EXERCISE: For this exercise, retype every record below exactly and keep the pictures out.

PROVIDED ENTRIES:

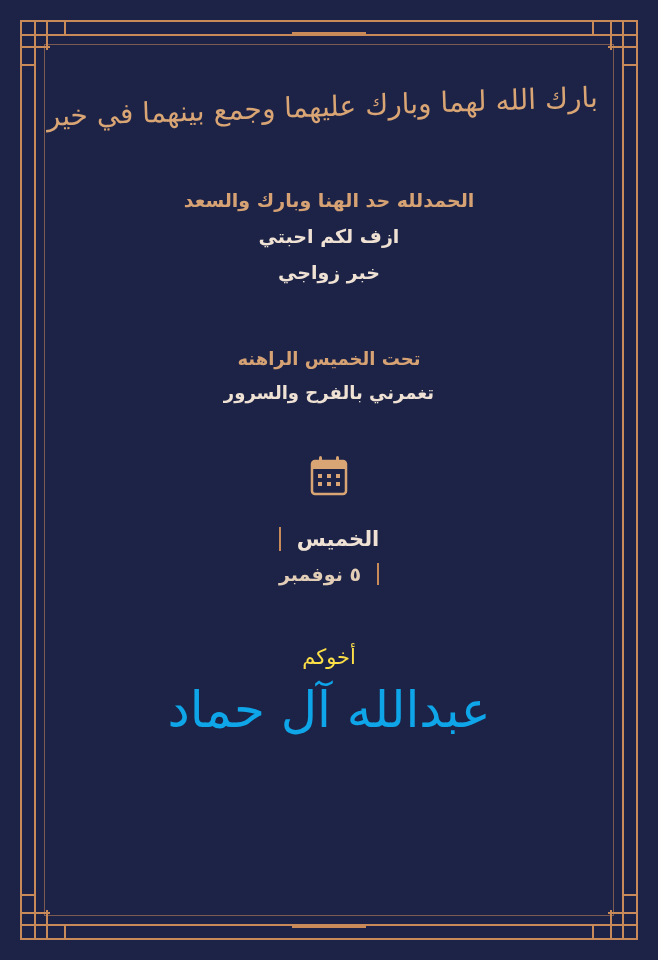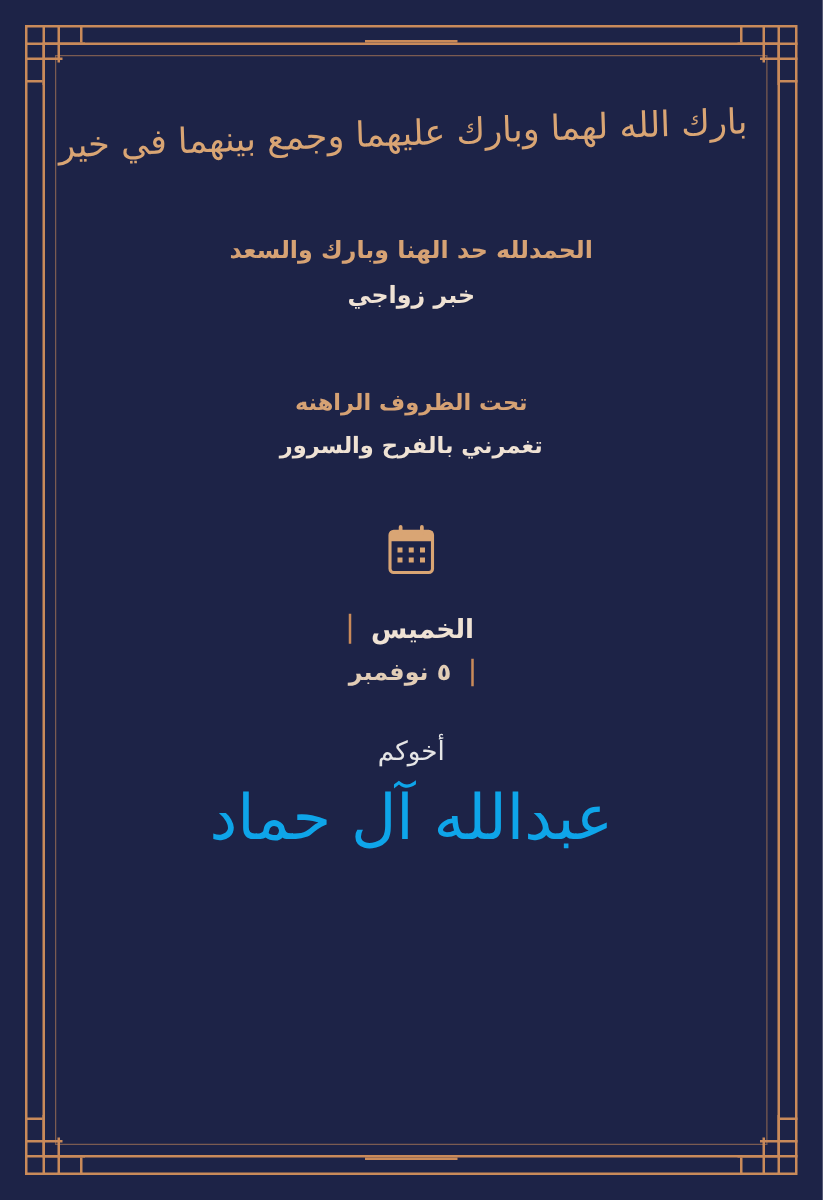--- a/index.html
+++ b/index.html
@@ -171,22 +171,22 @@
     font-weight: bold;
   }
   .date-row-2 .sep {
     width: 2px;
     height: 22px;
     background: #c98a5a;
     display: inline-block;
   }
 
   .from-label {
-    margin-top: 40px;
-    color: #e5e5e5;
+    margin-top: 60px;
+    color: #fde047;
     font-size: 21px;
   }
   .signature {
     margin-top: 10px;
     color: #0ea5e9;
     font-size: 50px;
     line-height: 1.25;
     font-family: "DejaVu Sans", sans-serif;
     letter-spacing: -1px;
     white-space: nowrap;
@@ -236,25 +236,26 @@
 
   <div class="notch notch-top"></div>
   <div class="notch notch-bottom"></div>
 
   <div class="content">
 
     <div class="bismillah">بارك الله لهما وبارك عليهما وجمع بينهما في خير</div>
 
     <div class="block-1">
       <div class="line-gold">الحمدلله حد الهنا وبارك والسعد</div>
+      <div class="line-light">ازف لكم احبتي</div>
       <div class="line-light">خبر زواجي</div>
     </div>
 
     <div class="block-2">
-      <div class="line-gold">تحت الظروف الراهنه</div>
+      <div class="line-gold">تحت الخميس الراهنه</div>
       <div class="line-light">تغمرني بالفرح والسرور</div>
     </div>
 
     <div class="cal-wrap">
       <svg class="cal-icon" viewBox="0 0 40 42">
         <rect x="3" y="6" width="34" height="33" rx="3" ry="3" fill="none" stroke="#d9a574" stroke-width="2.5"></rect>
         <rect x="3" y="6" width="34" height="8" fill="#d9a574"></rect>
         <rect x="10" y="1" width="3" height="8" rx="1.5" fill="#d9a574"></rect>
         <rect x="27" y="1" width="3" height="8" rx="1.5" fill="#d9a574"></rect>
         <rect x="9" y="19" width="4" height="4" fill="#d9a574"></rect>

RESPONSE AREA:
--- a/index.html
+++ b/index.html
@@ -171,22 +171,22 @@
     font-weight: bold;
   }
   .date-row-2 .sep {
     width: 2px;
     height: 22px;
     background: #c98a5a;
     display: inline-block;
   }
 
   .from-label {
-    margin-top: 40px;
-    color: #e5e5e5;
+    margin-top: 60px;
+    color: #fde047;
     font-size: 21px;
   }
   .signature {
     margin-top: 10px;
     color: #0ea5e9;
     font-size: 50px;
     line-height: 1.25;
     font-family: "DejaVu Sans", sans-serif;
     letter-spacing: -1px;
     white-space: nowrap;
@@ -236,25 +236,26 @@
 
   <div class="notch notch-top"></div>
   <div class="notch notch-bottom"></div>
 
   <div class="content">
 
     <div class="bismillah">بارك الله لهما وبارك عليهما وجمع بينهما في خير</div>
 
     <div class="block-1">
       <div class="line-gold">الحمدلله حد الهنا وبارك والسعد</div>
+      <div class="line-light">ازف لكم احبتي</div>
       <div class="line-light">خبر زواجي</div>
     </div>
 
     <div class="block-2">
-      <div class="line-gold">تحت الظروف الراهنه</div>
+      <div class="line-gold">تحت الخميس الراهنه</div>
       <div class="line-light">تغمرني بالفرح والسرور</div>
     </div>
 
     <div class="cal-wrap">
       <svg class="cal-icon" viewBox="0 0 40 42">
         <rect x="3" y="6" width="34" height="33" rx="3" ry="3" fill="none" stroke="#d9a574" stroke-width="2.5"></rect>
         <rect x="3" y="6" width="34" height="8" fill="#d9a574"></rect>
         <rect x="10" y="1" width="3" height="8" rx="1.5" fill="#d9a574"></rect>
         <rect x="27" y="1" width="3" height="8" rx="1.5" fill="#d9a574"></rect>
         <rect x="9" y="19" width="4" height="4" fill="#d9a574"></rect>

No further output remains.